Mr. Alexander became the Company's CEO on June 2, 2004.


                      EXECUTIVE EMPLOYMENT AGREEMENTS

     The Company has an employment agreement with Mr. John H. Alexander, the
Company's  President and Chief Executive Officer.

     In February 2002, the Company entered into an employment agreement with
John H. Alexander pursuant to which Mr. Alexander agreed to serve as the
Company's Vice President. On June 3, 2004, Mr. Alexander was appointed as the
Company's President and Chief Executive Officer.  The employment agreement is
for an initial term of five years, which term automatically renews annually if
written notice is not tendered, and provides for an annual base salary of
$100,000 and benefits, as defined in the agreement.

     Pursuant to the employment agreement, the Company may terminate Mr.
Alexander's employment with or without cause at any time before its term
expires upon providing written notice.  In the event the Company terminates
Mr.
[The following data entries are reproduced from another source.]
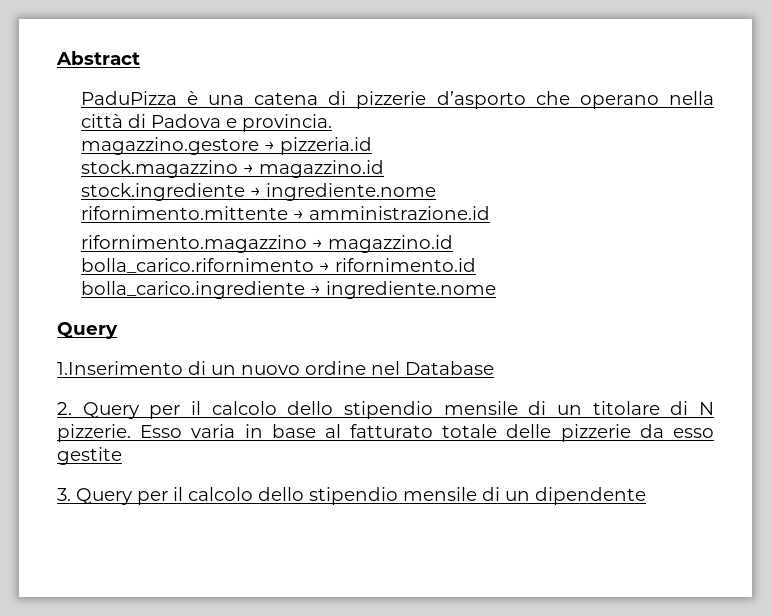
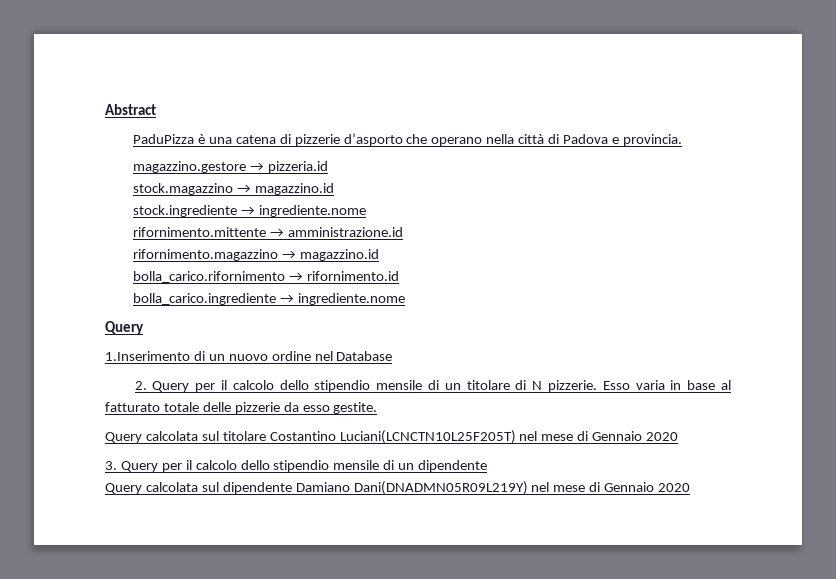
- Esso varia in base al fatturato totale delle pizzerie da esso gestite
+ Esso varia in base al fatturato totale delle pizzerie da esso gestite.
+ Query calcolata sul titolare Costantino Luciani(LCNCTN10L25F205T) nel mese di Gennaio 2020
+ Query calcolata sul dipendente Damiano Dani(DNADMN05R09L219Y) nel mese di Gennaio 2020

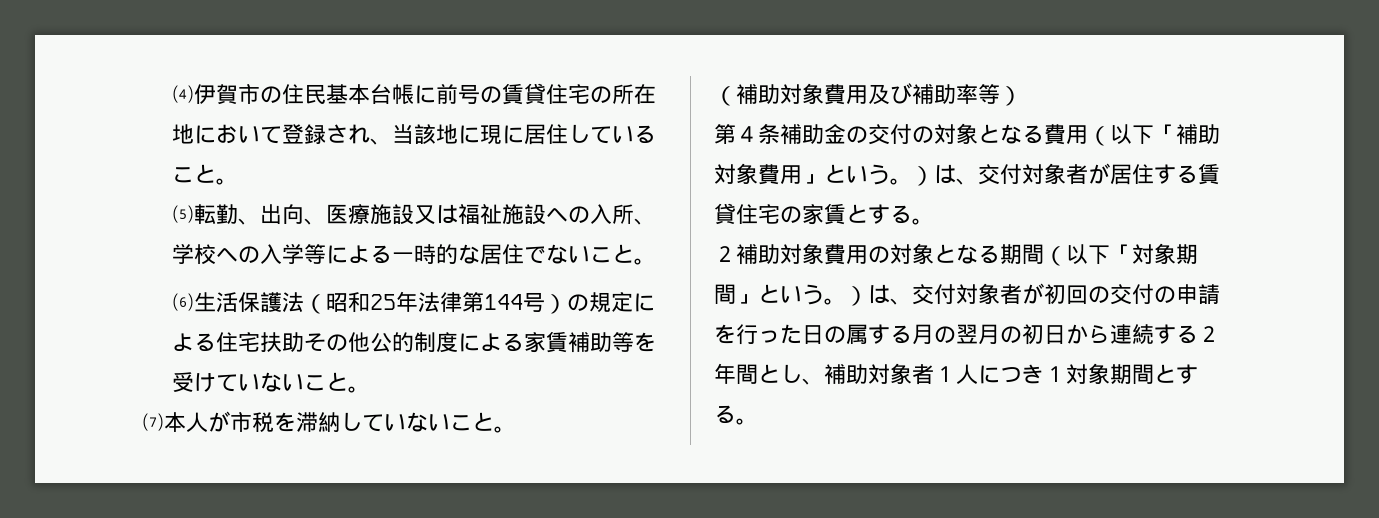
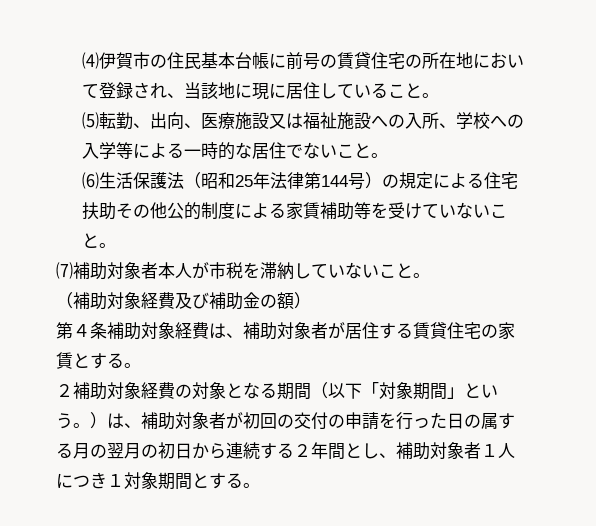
- ⑺本人が市税を滞納していないこと。
+ ⑺補助対象者本人が市税を滞納していないこと。
- （補助対象費用及び補助率等）
+ （補助対象経費及び補助金の額）
- 第４条補助金の交付の対象となる費用（以下「補助対象費用」という。）は、交付対象者が居住する賃貸住宅の家賃とする。
+ 第４条補助対象経費は、補助対象者が居住する賃貸住宅の家賃とする。
- ２補助対象費用の対象となる期間（以下「対象期間」という。）は、交付対象者が初回の交付の申請を行った日の属する月の翌月の初日から連続する２年間とし、補助対象者１人につき１対象期間とする。
+ ２補助対象経費の対象となる期間（以下「対象期間」という。）は、補助対象者が初回の交付の申請を行った日の属する月の翌月の初日から連続する２年間とし、補助対象者１人につき１対象期間とする。

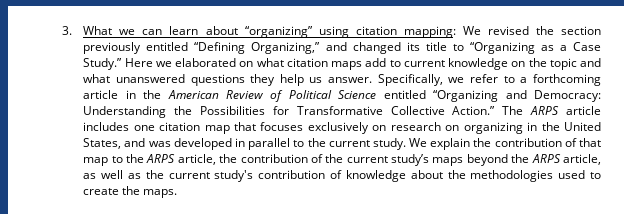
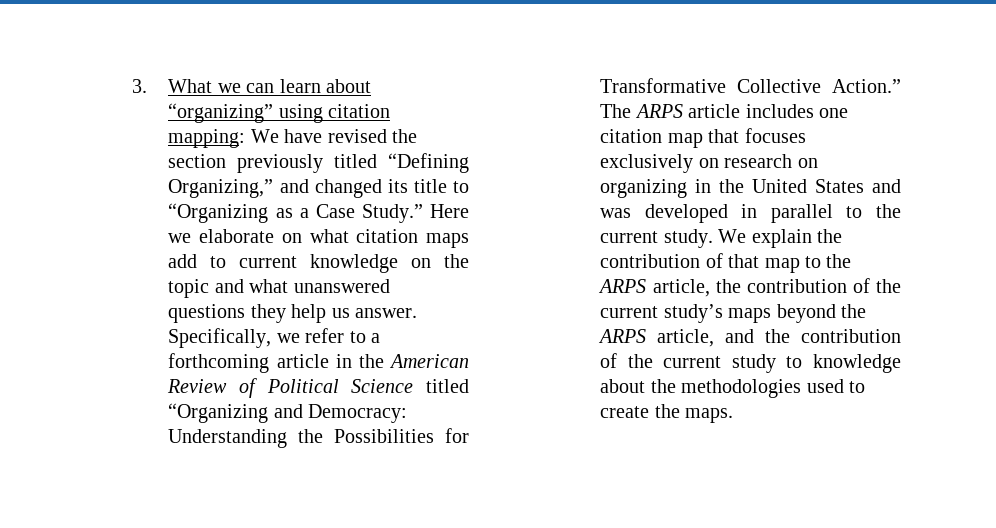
- 3. What we can learn about “organizing” using citation mapping: We revised the section previously entitled “Defining Organizing,” and changed its title to “Organizing as a Case Study.”
+ 3. What we can learn about “organizing” using citation mapping: We have revised the section previously titled “Defining Organizing,” and changed its title to “Organizing as a Case Study.”
- Here we elaborated on what citation maps add to current knowledge on the topic and what unanswered questions they help us answer.
+ Here we elaborate on what citation maps add to current knowledge on the topic and what unanswered questions they help us answer.
- Specifically, we refer to a forthcoming article in the American Review of Political Science entitled “Organizing and Democracy: Understanding the Possibilities for Transformative Collective Action.”
+ Specifically, we refer to a forthcoming article in the American Review of Political Science titled “Organizing and Democracy: Understanding the Possibilities for Transformative Collective Action.”
- The ARPS article includes one citation map that focuses exclusively on research on organizing in the United States, and was developed in parallel to the current study.
+ The ARPS article includes one citation map that focuses exclusively on research on organizing in the United States and was developed in parallel to the current study.
- We explain the contribution of that map to the ARPS article, the contribution of the current study’s maps beyond the ARPS article, as well as the current study's contribution of knowledge about the methodologies used to create the maps.
+ We explain the contribution of that map to the ARPS article, the contribution of the current study’s maps beyond the ARPS article, and the contribution of the current study to knowledge about the methodologies used to create the maps.

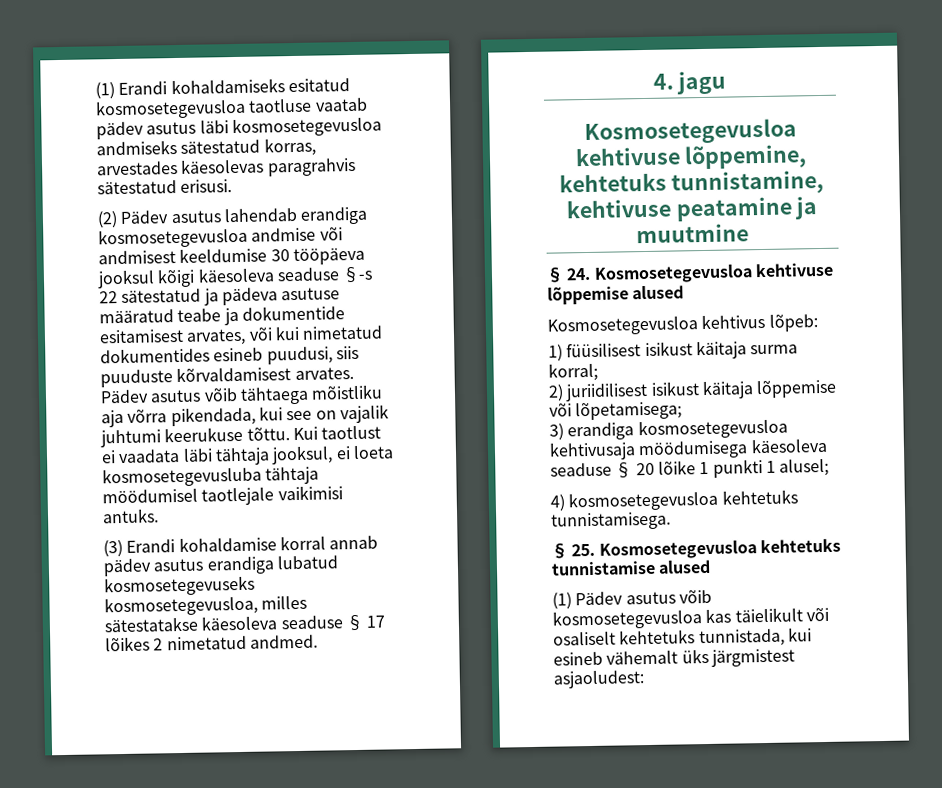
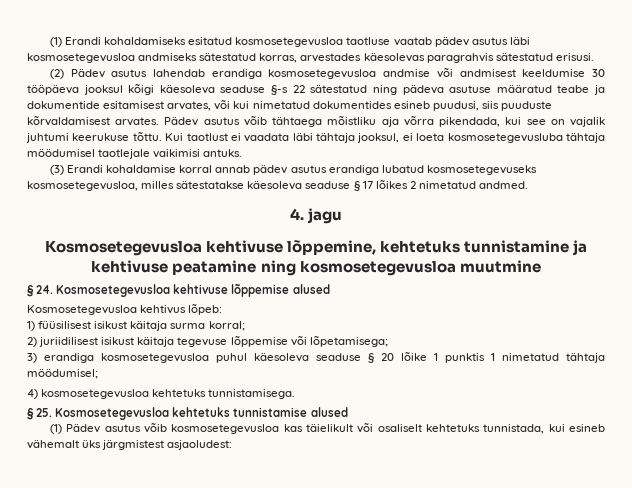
- (2) Pädev asutus lahendab erandiga kosmosetegevusloa andmise või andmisest keeldumise 30 tööpäeva jooksul kõigi käesoleva seaduse §-s 22 sätestatud ja pädeva asutuse määratud teabe ja dokumentide esitamisest arvates, või kui nimetatud dokumentides esineb puudusi, siis puuduste kõrvaldamisest arvates.
+ (2) Pädev asutus lahendab erandiga kosmosetegevusloa andmise või andmisest keeldumise 30 tööpäeva jooksul kõigi käesoleva seaduse §-s 22 sätestatud ning pädeva asutuse määratud teabe ja dokumentide esitamisest arvates, või kui nimetatud dokumentides esineb puudusi, siis puuduste kõrvaldamisest arvates.
- Kosmosetegevusloa kehtivuse lõppemine, kehtetuks tunnistamine, kehtivuse peatamine ja muutmine
+ Kosmosetegevusloa kehtivuse lõppemine, kehtetuks tunnistamine ja kehtivuse peatamine ning kosmosetegevusloa muutmine
- 2) juriidilisest isikust käitaja lõppemise või lõpetamisega;
+ 2) juriidilisest isikust käitaja tegevuse lõppemise või lõpetamisega;
- 3) erandiga kosmosetegevusloa kehtivusaja möödumisega käesoleva seaduse § 20 lõike 1 punkti 1 alusel;
+ 3) erandiga kosmosetegevusloa puhul käesoleva seaduse § 20 lõike 1 punktis 1 nimetatud tähtaja möödumisel;

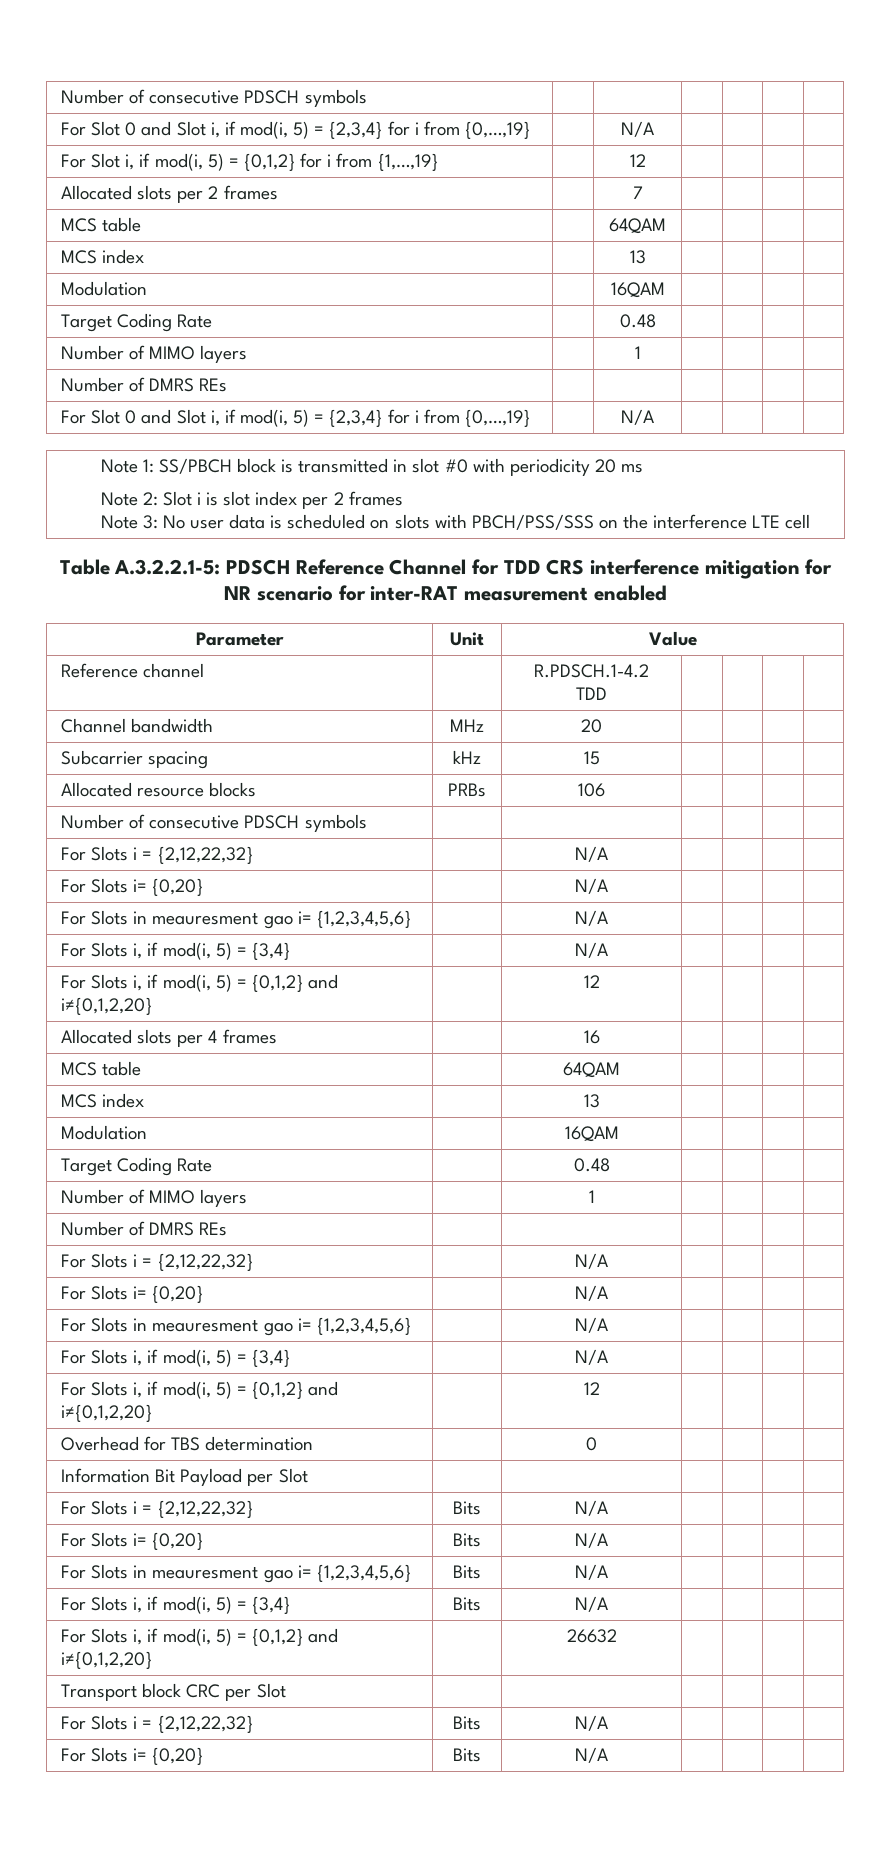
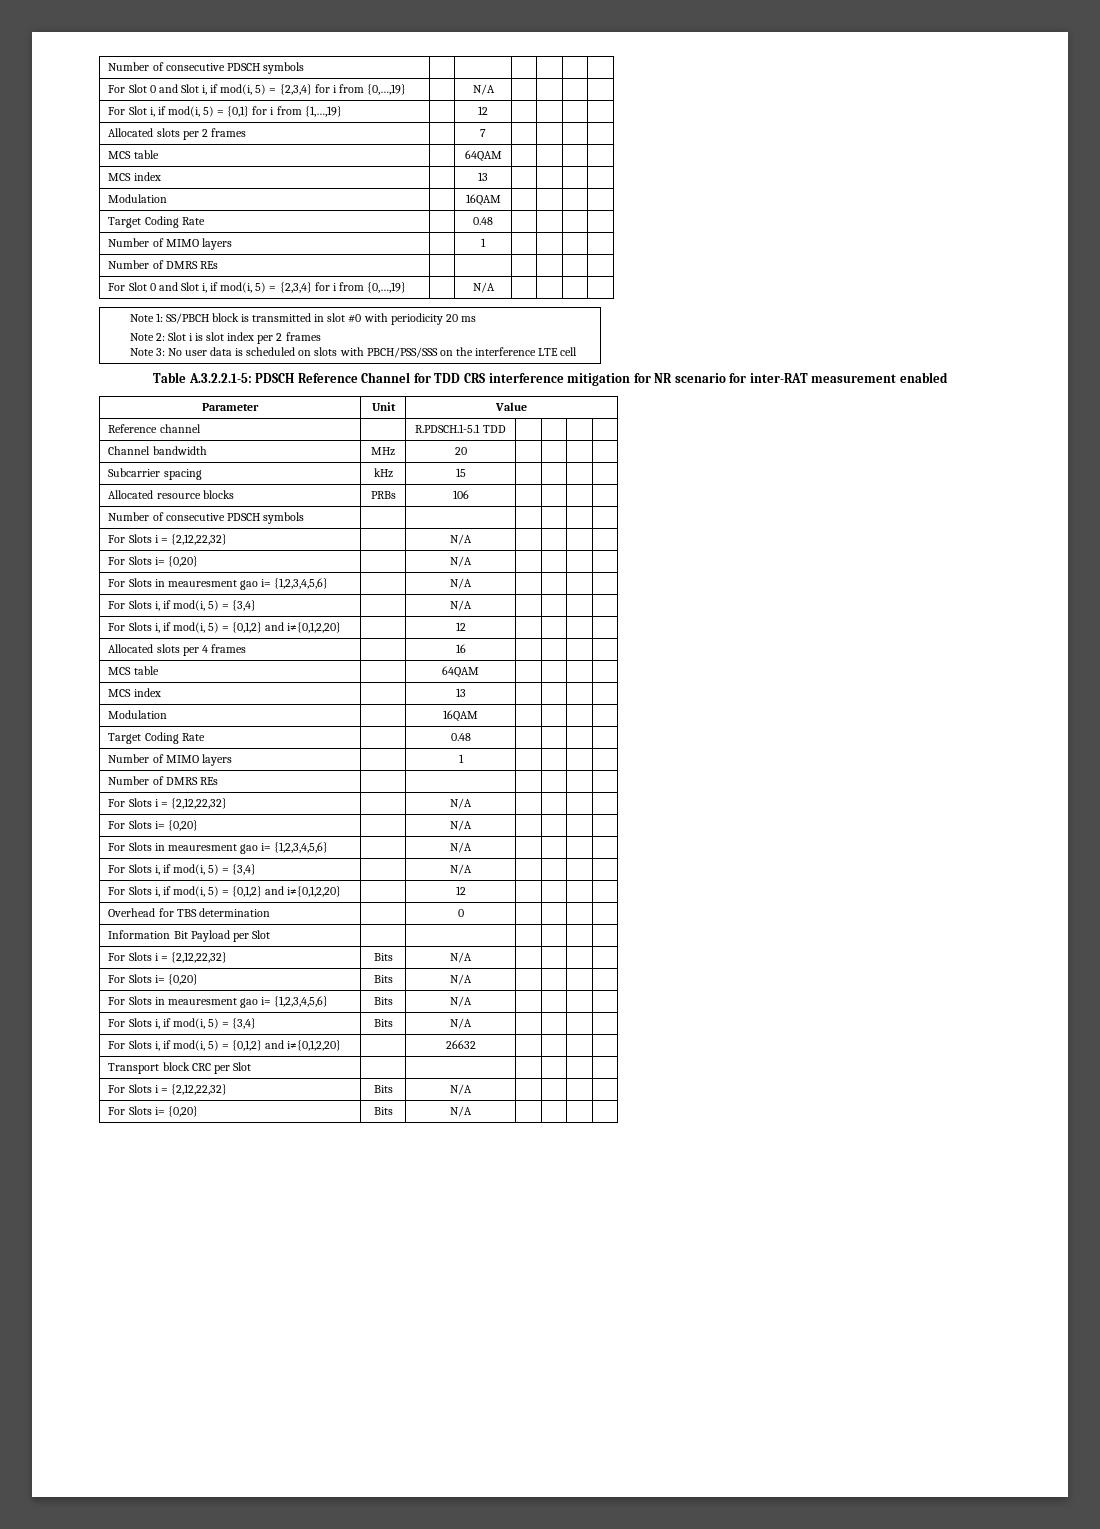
- For Slot i, if mod(i, 5) = {0,1,2} for i from {1,…,19} | | 12 | | | |
+ For Slot i, if mod(i, 5) = {0,1} for i from {1,…,19} | | 12 | | | |
- Reference channel | | R.PDSCH.1-4.2 TDD | | | |
+ Reference channel | | R.PDSCH.1-5.1 TDD | | | |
Alexander's employment without cause, Mr. Alexander would be entitled to
receive a severance amount equal to his annual base salary and benefits for
the balance of the term of his employment agreement.  In the event of
termination by reason of Mr. Alexander's death or permanent disability, his
legal representative will be entitled to receive his annual salary and
benefits for the remaining term of his employment agreement.  In the event of,
or termination following, a change in control of the Company, as defined in

 13

the agreement, Mr. Alexander would be entitled to receive his annual salary
and benefits for the remainder of the term of his agreement.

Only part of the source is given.